It could be quite tedious and difficult to experimentally measure the band gaps of semiconductor alloys and band offsets of their heterojunctions over the entire doping concentration, therefore first principles theoretical calculations and predictions are of great fundamental interest as well as practical relevance. In particular, as nanoelectronic devices are reaching the sub-10 nm scale, atomistic first principles prediction of band parameters of semiconductor materials and heterojunctions is becoming very important in order to design and/or select new materials that have desired properties. However, it has been a serious challenge for existing first principles methods to accurately predict band information of semiconductor alloys and heterojunctions for several reasons. First of all, let’s consider calculating the band offset of a heterojunction A1−xB x /A where A is a semiconductor and x the doping concentration of some impurity specie B. If x is small as is usually the case, e.g. x = 0.1%, one has to calculate a system containing at least 1000 host atoms A in order to accommodate just a single impurity atom B. Namely the total number of atoms are very large when x is small which makes first principles analysis extremely difficult to do. Second, one has to perform a configurational average of the calculated results because the doped impurity atoms are randomly distributed in the sample, and the configurational average is much more computationally costly. Finally, it is well-known that the first principles methods of density functional theory (DFT)11,12 with local-density approximation (LDA)13,14,15 and generalized gradient approximation (GGA)16,17 underestimate the band gaps of semiconductors and, without a correct band gap, the accuracy of the calculated band offset could be questionable. For these reasons, the composition dependent band offsets of many important semiconductors, including that of ZnO and its ternary alloys, have not been theoretically investigated to a satisfactory level.
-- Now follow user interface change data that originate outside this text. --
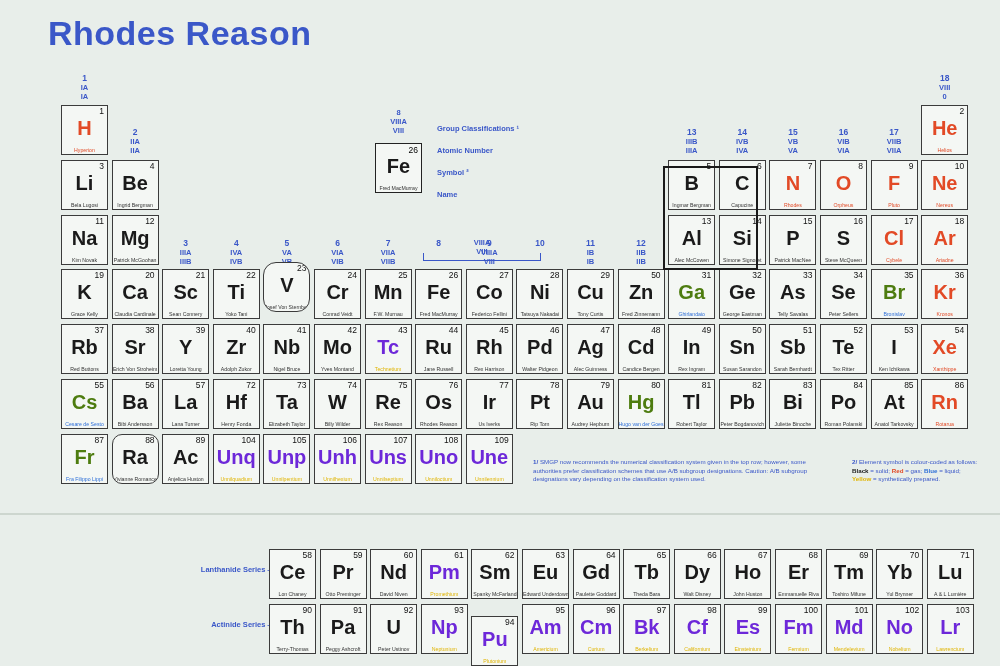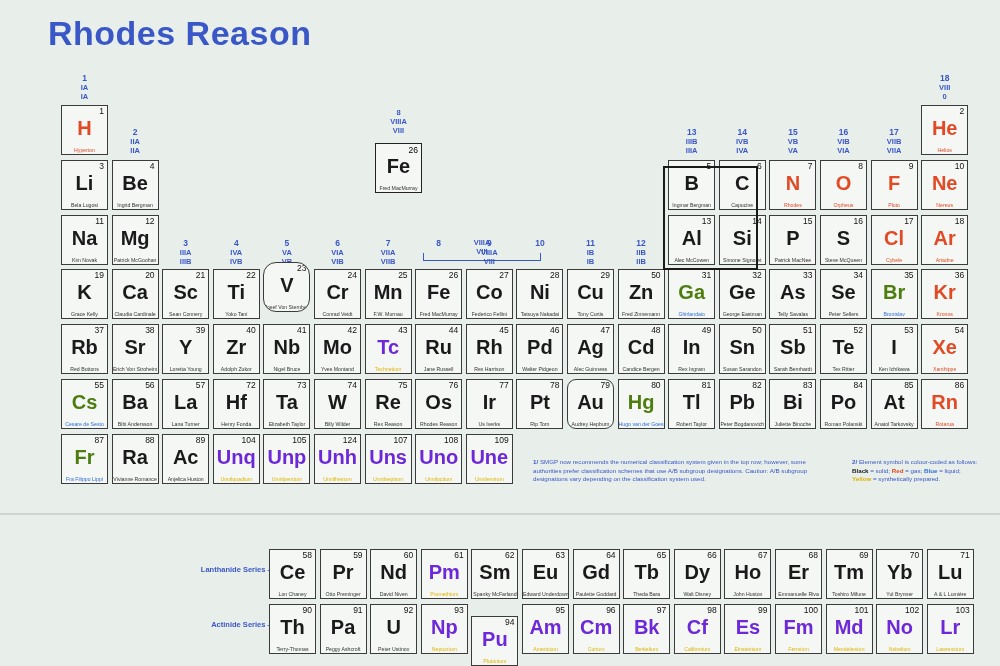--- a/index.html
+++ b/index.html
@@ -242,20 +242,26 @@
   <div class="keyhdr8">
     <div class="r1">8</div>
       <div>VIIIA</div>
       <div>VIII</div>
   </div>
   <div class="keybox">
     <div class="num">26</div>
     <div class="sym">Fe</div>
     <div class="nm">Fred MacMurray</div>
   </div>
+  <div class="keylabels">
+    <div>Group Classifications ¹</div>
+    <div>Atomic Number</div>
+    <div>Symbol ²</div>
+    <div>Name</div>
+  </div>
 
   <div class="grid-area" id="grid">
       <div class="cell" style="left: 61px; top: 105px;">
         <div class="num">1</div>
         <div class="sym gas">H</div>
         <div class="nm gas">Hyperion</div>
       </div>
       <div class="cell" style="left: 921.2px; top: 105px;">
         <div class="num">2</div>
         <div class="sym gas">He</div>
@@ -564,21 +570,21 @@
       <div class="cell" style="left: 465.8px; top: 379px;">
         <div class="num">77</div>
         <div class="sym solid">Ir</div>
         <div class="nm">Us Iverks</div>
       </div>
       <div class="cell" style="left: 516.4px; top: 379px;">
         <div class="num">78</div>
         <div class="sym solid">Pt</div>
         <div class="nm">Rip Torn</div>
       </div>
-      <div class="cell" style="left: 567px; top: 379px; border-radius: 9px;">
+      <div class="cell" style="left: 567px; top: 379px;">
         <div class="num">79</div>
         <div class="sym solid">Au</div>
         <div class="nm">Audrey Hepburn</div>
       </div>
       <div class="cell" style="left: 617.6px; top: 379px;">
         <div class="num">80</div>
         <div class="sym liquid">Hg</div>
         <div class="nm liquid">Hugo van der Goes</div>
       </div>
       <div class="cell" style="left: 668.2px; top: 379px;">
@@ -609,42 +615,42 @@
       <div class="cell" style="left: 921.2px; top: 379px;">
         <div class="num">86</div>
         <div class="sym gas">Rn</div>
         <div class="nm gas">Rotarua</div>
       </div>
       <div class="cell" style="left: 61px; top: 433.8px;">
         <div class="num">87</div>
         <div class="sym liquid">Fr</div>
         <div class="nm liquid">Fra Filippo Lippi</div>
       </div>
-      <div class="cell" style="left: 111.6px; top: 433.8px;">
+      <div class="cell" style="left: 111.6px; top: 433.8px; border-radius: 10px;">
         <div class="num">88</div>
         <div class="sym solid">Ra</div>
         <div class="nm">Vivianne Romance</div>
       </div>
       <div class="cell" style="left: 162.2px; top: 433.8px;">
         <div class="num">89</div>
         <div class="sym solid">Ac</div>
         <div class="nm">Anjelica Huston</div>
       </div>
       <div class="cell" style="left: 212.8px; top: 433.8px;">
         <div class="num">104</div>
         <div class="sym synth">Unq</div>
         <div class="nm synth">Unnilquadium</div>
       </div>
       <div class="cell" style="left: 263.4px; top: 433.8px;">
         <div class="num">105</div>
         <div class="sym synth">Unp</div>
         <div class="nm synth">Unnilpentium</div>
       </div>
       <div class="cell" style="left: 314px; top: 433.8px;">
-        <div class="num">124</div>
+        <div class="num">106</div>
         <div class="sym synth">Unh</div>
         <div class="nm synth">Unnilhexium</div>
       </div>
       <div class="cell" style="left: 364.6px; top: 433.8px;">
         <div class="num">107</div>
         <div class="sym synth">Uns</div>
         <div class="nm synth">Unnilseptium</div>
       </div>
       <div class="cell" style="left: 415.2px; top: 433.8px;">
         <div class="num">108</div>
During the past decades, considerable theoretical efforts have been devoted to solve the above band gap and configurational average issues. Among them the combined DFT approach of coherent potential approximation (CPA)18 and modified Becke-Johnson (MBJ) semilocal exchange19 under the linear muffin-tin orbital (LMTO) scheme20,21, has been successful in calculating the band information of many semiconductors, their alloy and heterojunctions. So far, the LMTO-CPA-MBJ approach has been applied to predict the band gaps of all group III-V semiconductors22, the alloy InGaN23, AlGaAs24, the group IV semiconductor alloys SiGeSn25, as well as the band offset of group III-V semiconductor heterojunctions GaAs/AlGaAs24. Quantitative comparison between the calculated results and measured data were very satisfactory. However, a more challenging and important semiconductor family - wurtzite group II-VI semiconductors, has not been investigated by the LMTO-CPA-MBJ approach yet.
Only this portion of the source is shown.